- **TASK PROMPT**
Gather each line of the records where "code" appears.

- **TASK DATA**
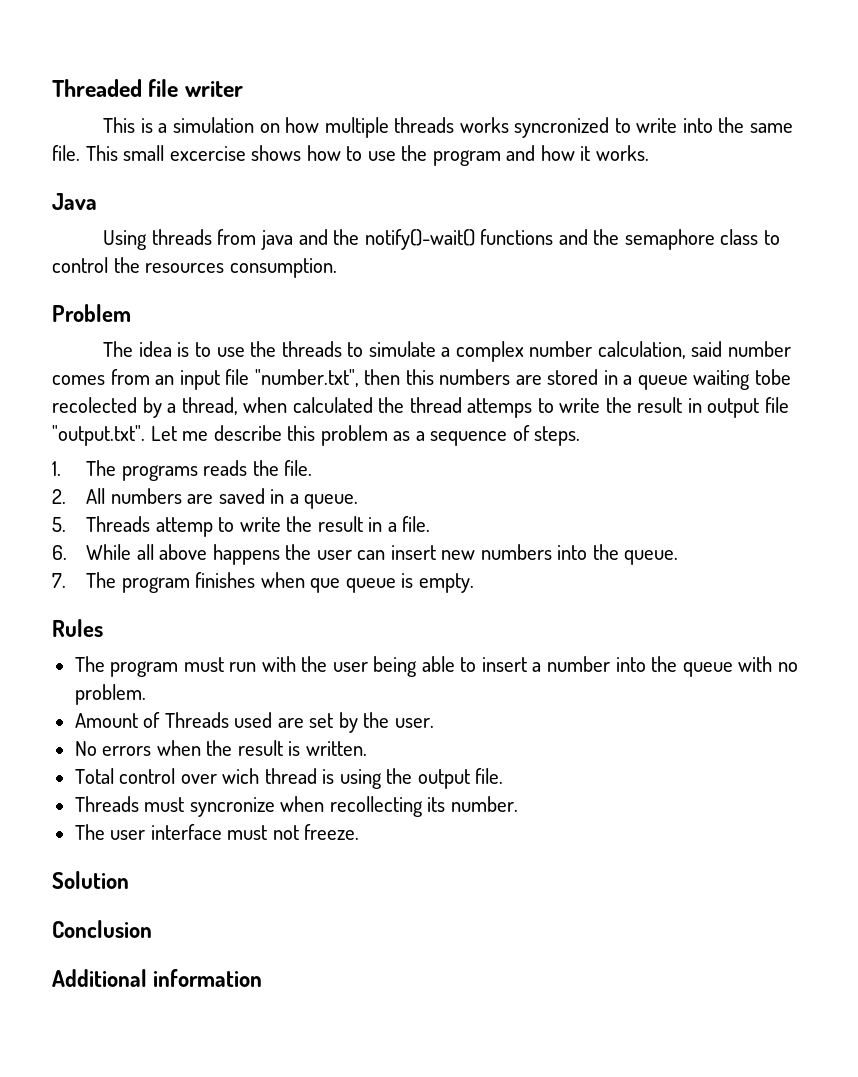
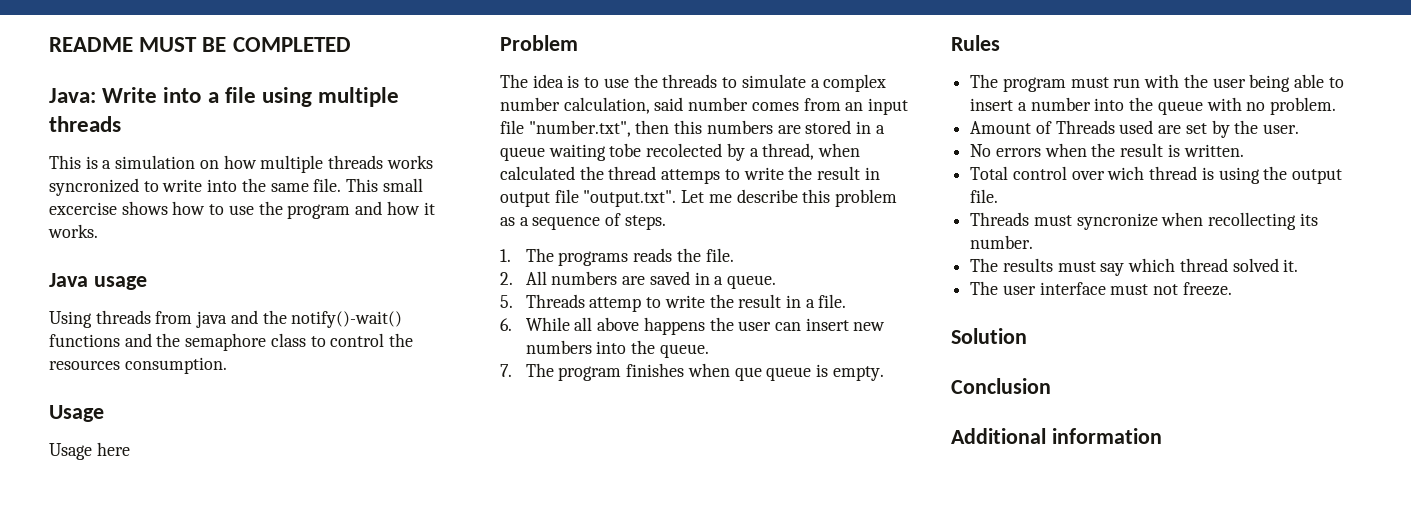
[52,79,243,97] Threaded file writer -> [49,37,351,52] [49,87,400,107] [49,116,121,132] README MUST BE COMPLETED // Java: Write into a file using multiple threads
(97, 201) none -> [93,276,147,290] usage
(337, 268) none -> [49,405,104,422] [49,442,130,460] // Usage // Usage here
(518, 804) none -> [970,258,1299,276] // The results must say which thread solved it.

--

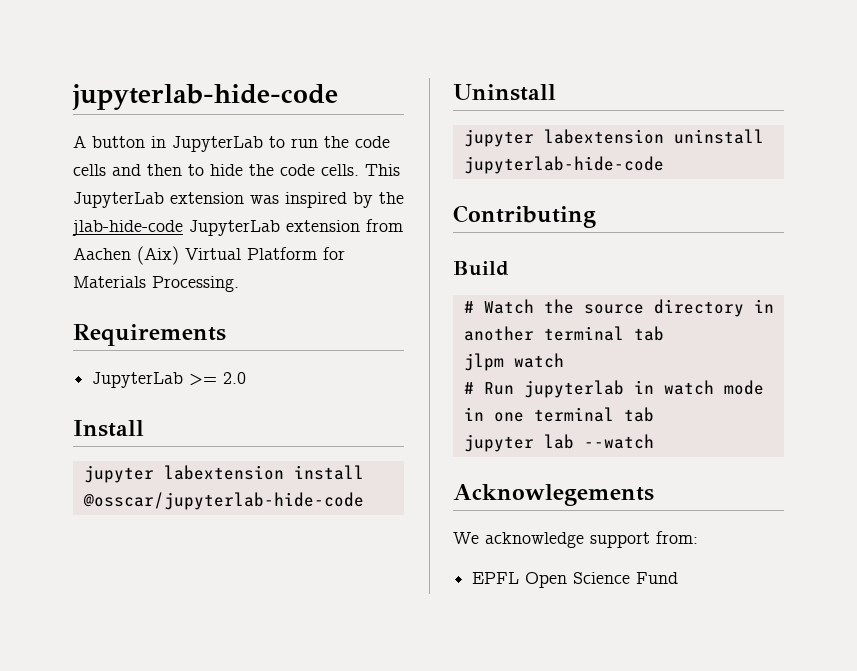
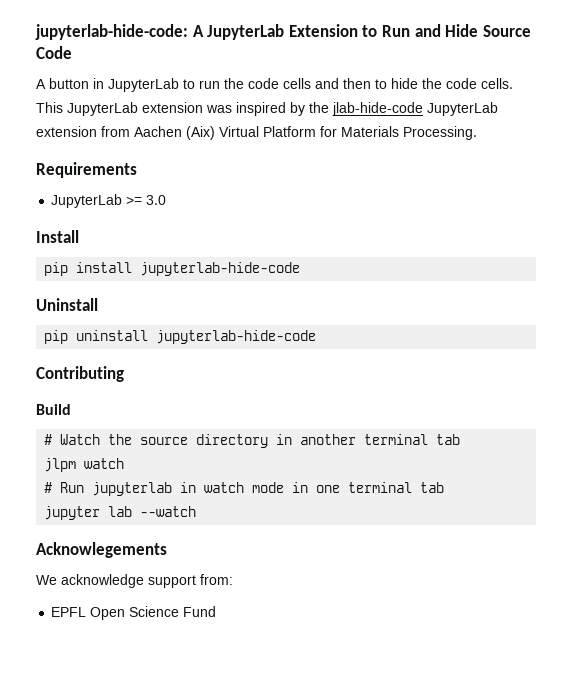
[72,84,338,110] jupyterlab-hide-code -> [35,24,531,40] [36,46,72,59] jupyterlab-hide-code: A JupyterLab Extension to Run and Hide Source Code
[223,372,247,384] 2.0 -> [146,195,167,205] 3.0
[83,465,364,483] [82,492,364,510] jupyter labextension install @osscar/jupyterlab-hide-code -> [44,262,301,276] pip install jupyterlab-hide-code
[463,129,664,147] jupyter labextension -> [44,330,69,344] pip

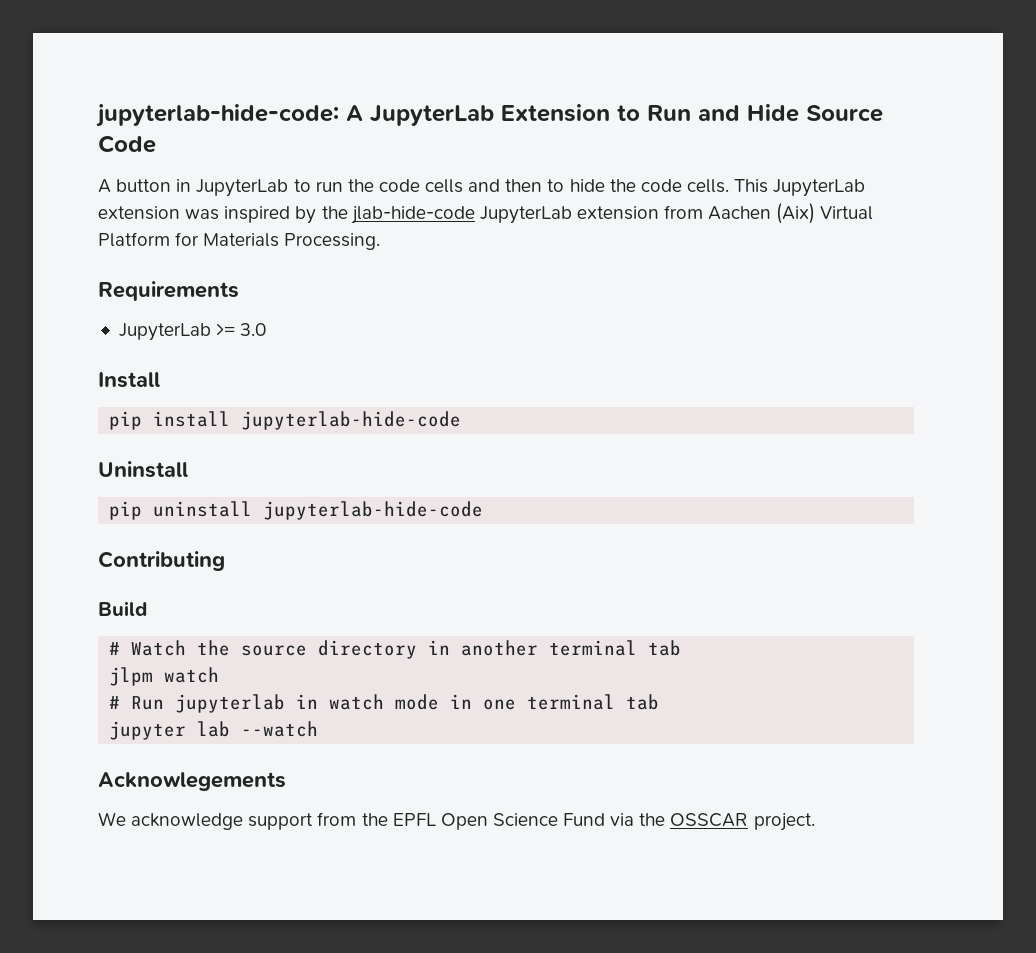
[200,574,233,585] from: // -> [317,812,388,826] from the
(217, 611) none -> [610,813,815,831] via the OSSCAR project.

- **RESULT FOR THIS TASK**
[72,84,338,110] jupyterlab-hide-code -> [35,24,531,40] [36,46,72,59] jupyterlab-hide-code: A JupyterLab Extension to Run and Hide Source Code
[83,465,364,483] [82,492,364,510] jupyter labextension install @osscar/jupyterlab-hide-code -> [44,262,301,276] pip install jupyterlab-hide-code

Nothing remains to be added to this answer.